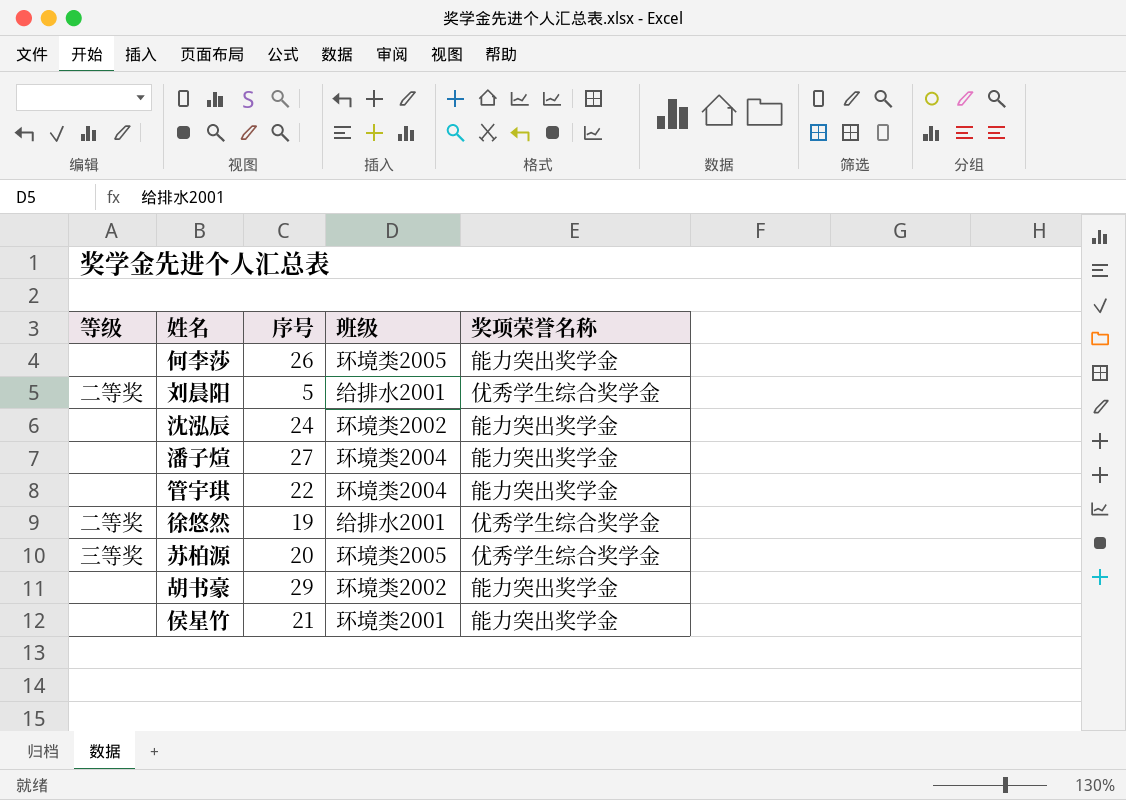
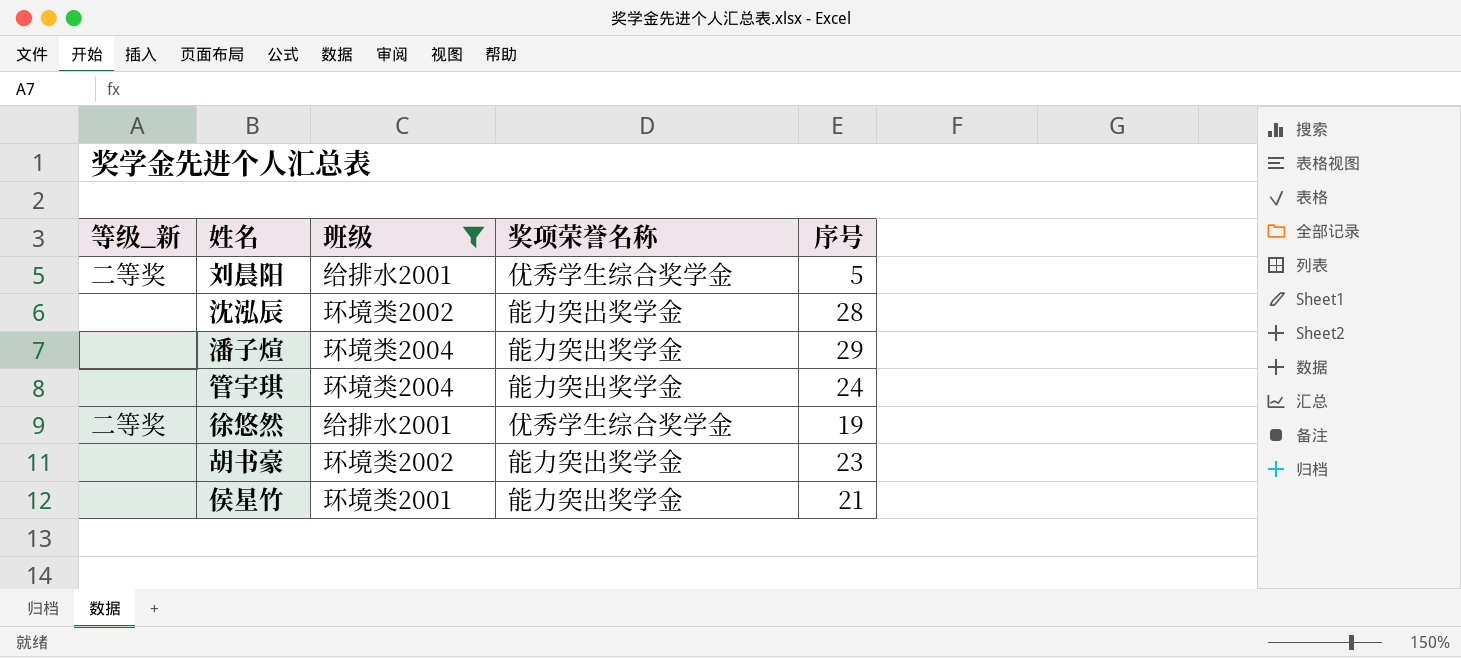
filter: none -> 班级 != 环境类2005
column name: 等级 -> 等级_新
column 序号 | position: 3 -> 5
沈泓辰 | 序号: 24 -> 28
潘子煊 | 序号: 27 -> 29
管宇琪 | 序号: 22 -> 24
胡书豪 | 序号: 29 -> 23

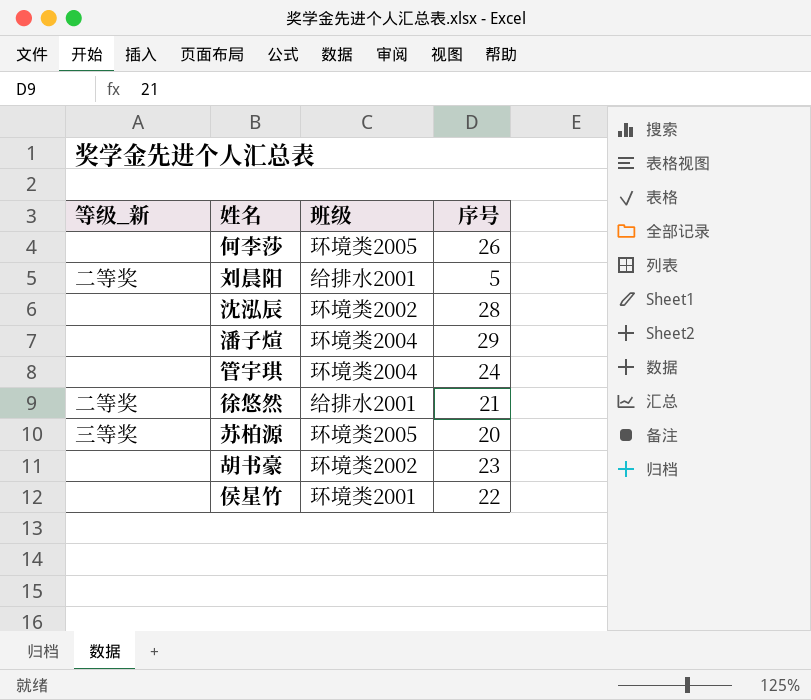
filter: 班级 != 环境类2005 -> none
column 奖项荣誉名称 | position: 4 -> none
徐悠然 | 序号: 19 -> 21
侯星竹 | 序号: 21 -> 22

┄┄┄┄┄┄┄┄┄┄┄┄┄┄┄┄┄┄┄┄

EXERCISE >> Find the word "column" in the data and copy out each line where it turns up.

ANSWER TO THIS PROBLEM >>
column name: 等级 -> 等级_新
column 序号 | position: 3 -> 5
column 奖项荣誉名称 | position: 4 -> none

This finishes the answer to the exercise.